What the task asks >>
What are the lines, word for word, from the line with "align-items: flex-end ->" up to and including the line with "border-radius: 11px ->" in the records below? Omit the pictures.

Extracted data >>

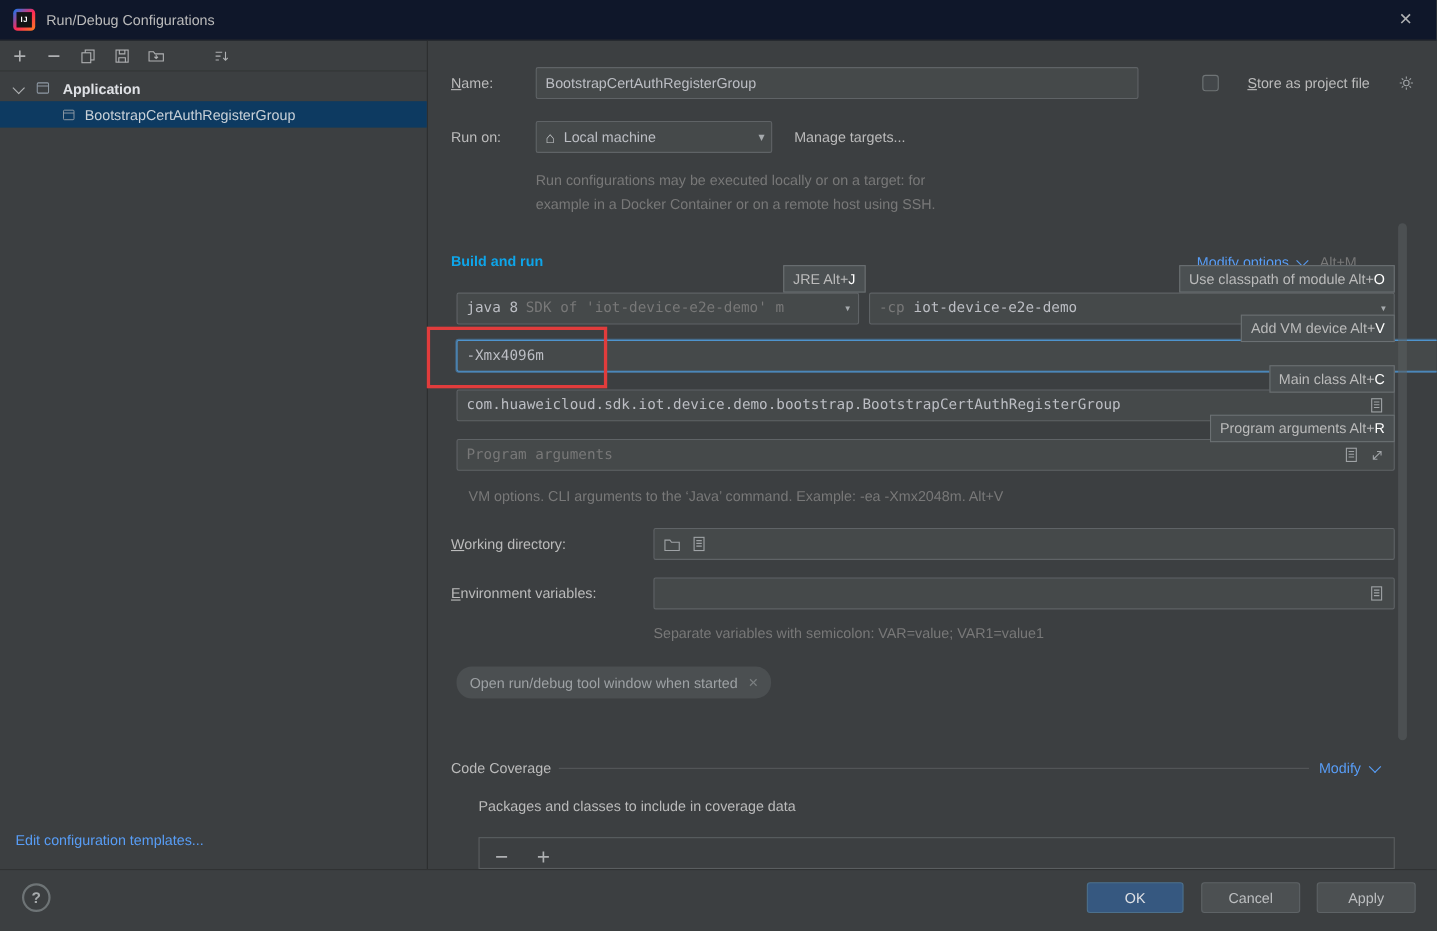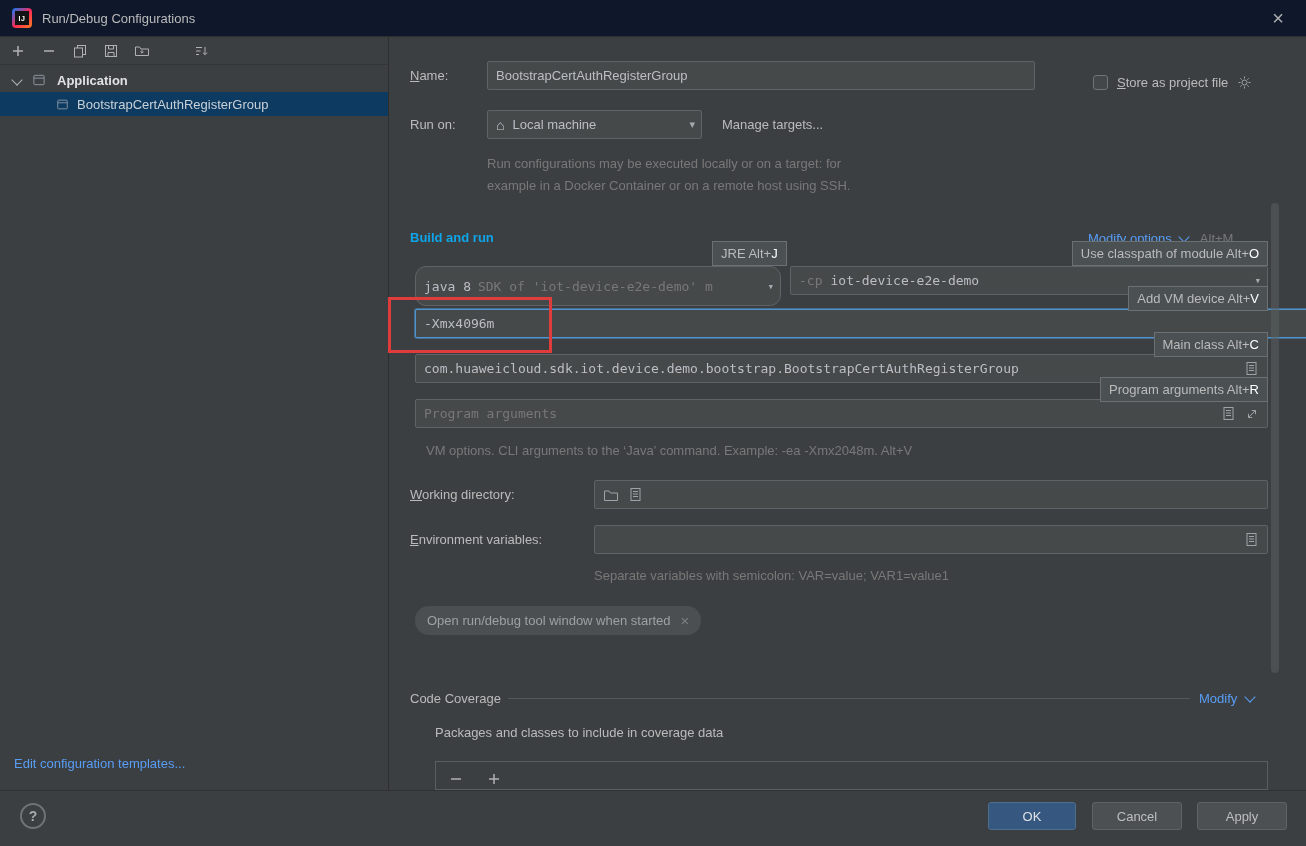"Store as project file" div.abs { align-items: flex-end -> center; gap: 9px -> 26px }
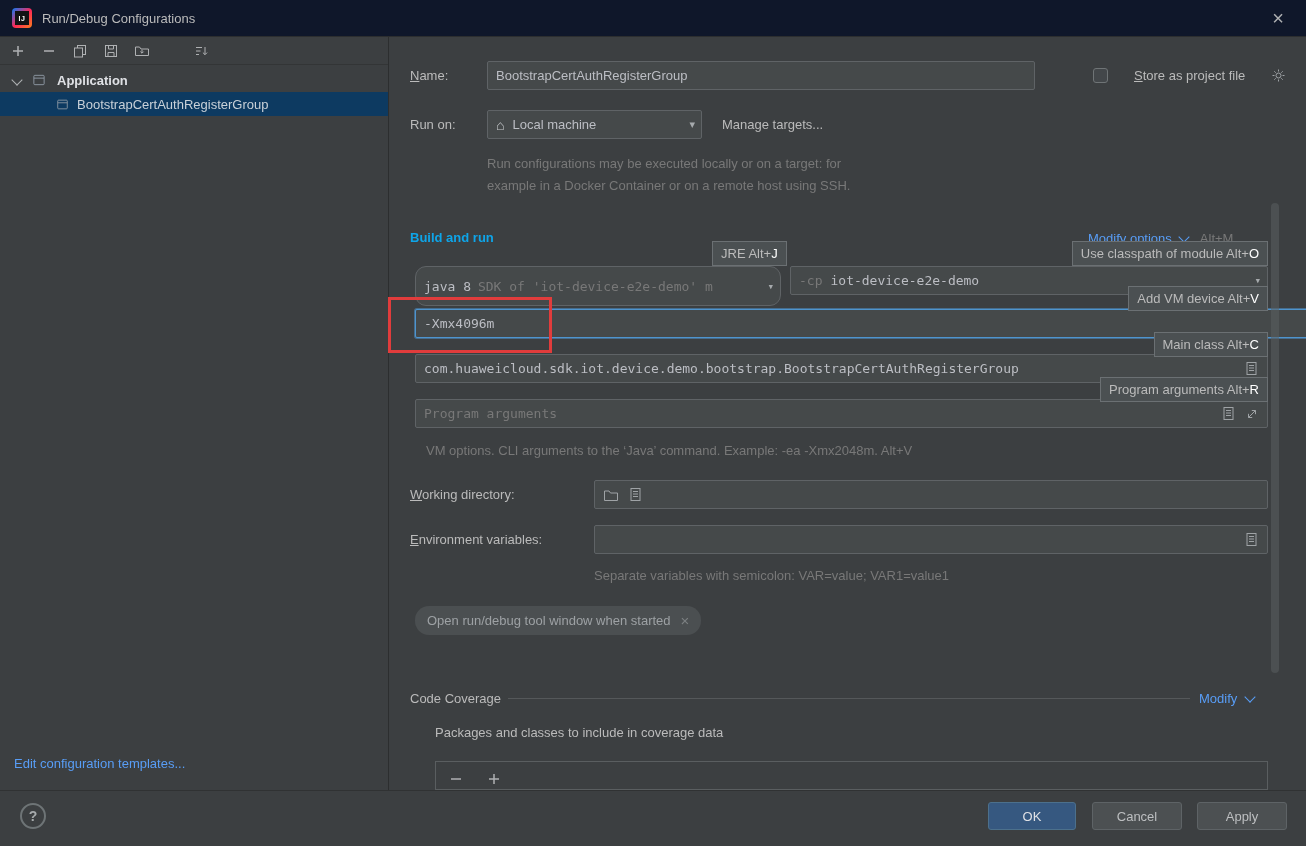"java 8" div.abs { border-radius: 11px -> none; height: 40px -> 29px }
==
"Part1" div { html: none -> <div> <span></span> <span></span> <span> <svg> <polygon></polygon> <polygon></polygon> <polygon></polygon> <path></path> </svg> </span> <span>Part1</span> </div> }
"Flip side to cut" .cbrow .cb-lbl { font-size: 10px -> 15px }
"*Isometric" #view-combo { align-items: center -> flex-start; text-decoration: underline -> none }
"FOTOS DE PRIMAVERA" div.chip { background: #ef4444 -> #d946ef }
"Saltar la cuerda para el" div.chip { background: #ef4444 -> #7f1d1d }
---
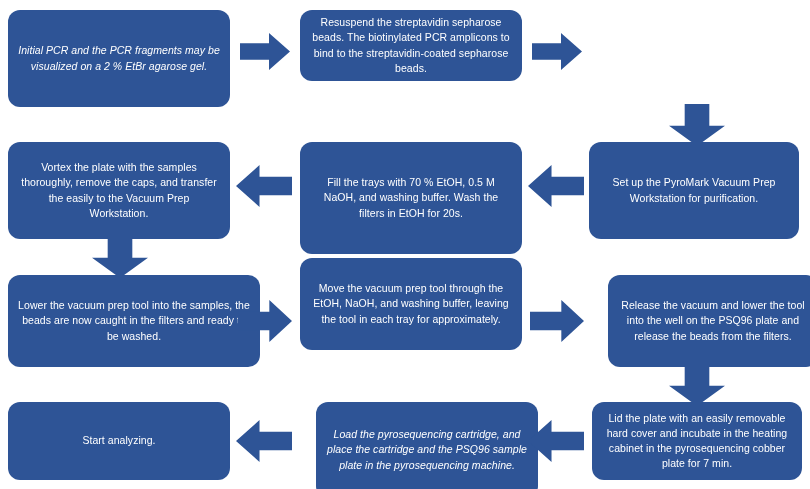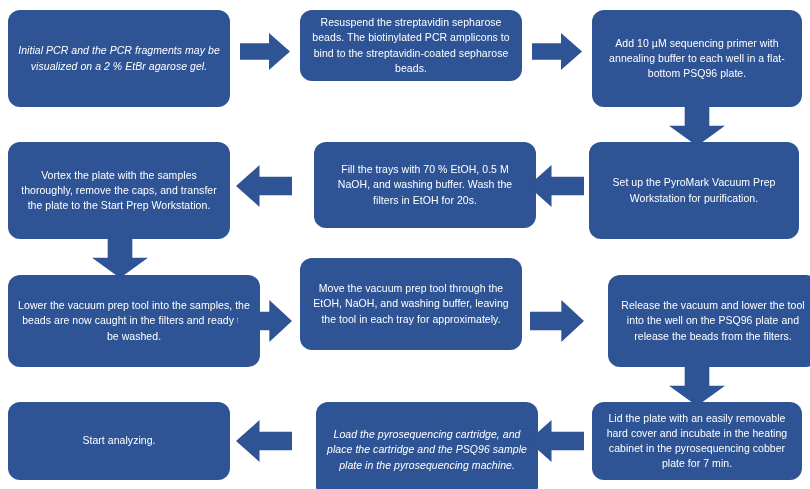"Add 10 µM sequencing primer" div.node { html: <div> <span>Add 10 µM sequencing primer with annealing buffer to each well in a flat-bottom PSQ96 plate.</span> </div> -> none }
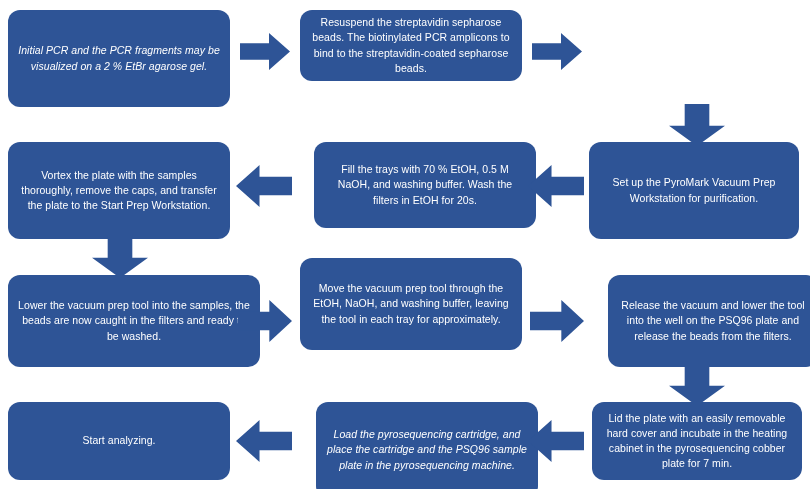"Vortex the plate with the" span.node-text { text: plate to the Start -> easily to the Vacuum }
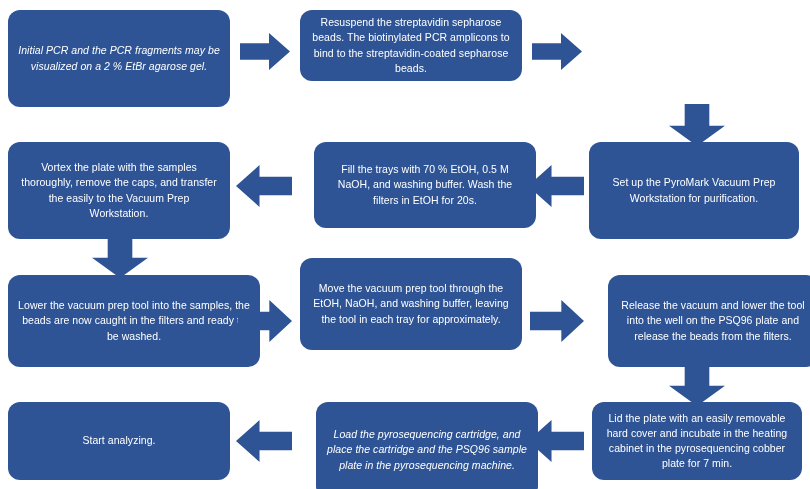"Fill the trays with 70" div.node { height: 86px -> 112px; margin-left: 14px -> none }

Answer box >>
"Store as project file" div.abs { align-items: flex-end -> center; gap: 9px -> 26px }
"java 8" div.abs { border-radius: 11px -> none; height: 40px -> 29px }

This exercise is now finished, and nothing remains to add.